Problem requirements | All of the entries are to be repeated exactly, with no pictures included.
Data START
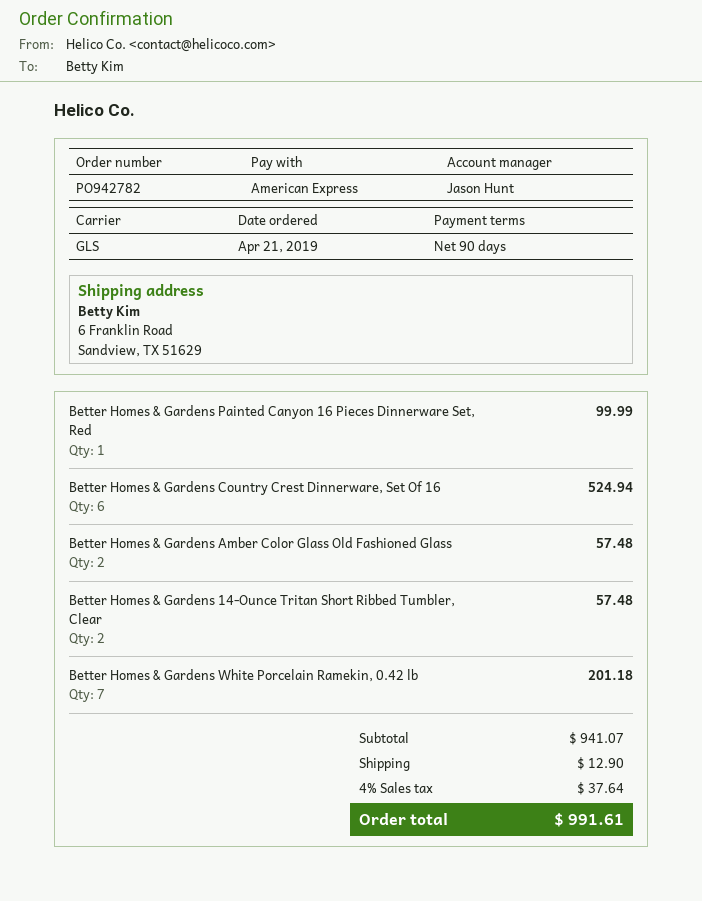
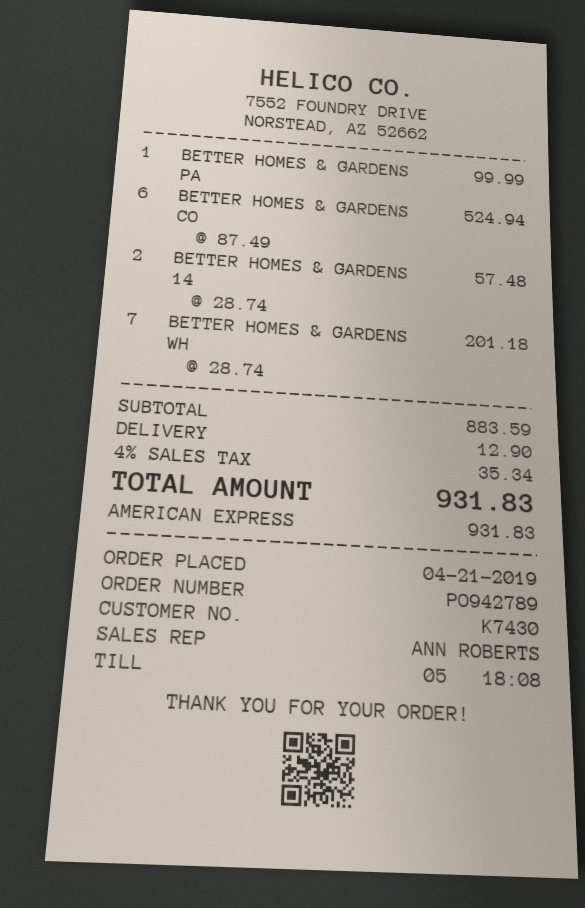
order number: PO942782 -> PO942789
sales rep: Jason Hunt -> ANN ROBERTS
Better Homes & Gardens Amber Color Glass Old Fashioned Glass: 2 for 57.48 -> none
subtotal: 941.07 -> 883.59
tax: 4% = 37.64 -> 4% = 35.34
total: 991.61 -> 931.83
Data END
Finished exercise |
order number: PO942782 -> PO942789
sales rep: Jason Hunt -> ANN ROBERTS
Better Homes & Gardens Amber Color Glass Old Fashioned Glass: 2 for 57.48 -> none
subtotal: 941.07 -> 883.59
tax: 4% = 37.64 -> 4% = 35.34
total: 991.61 -> 931.83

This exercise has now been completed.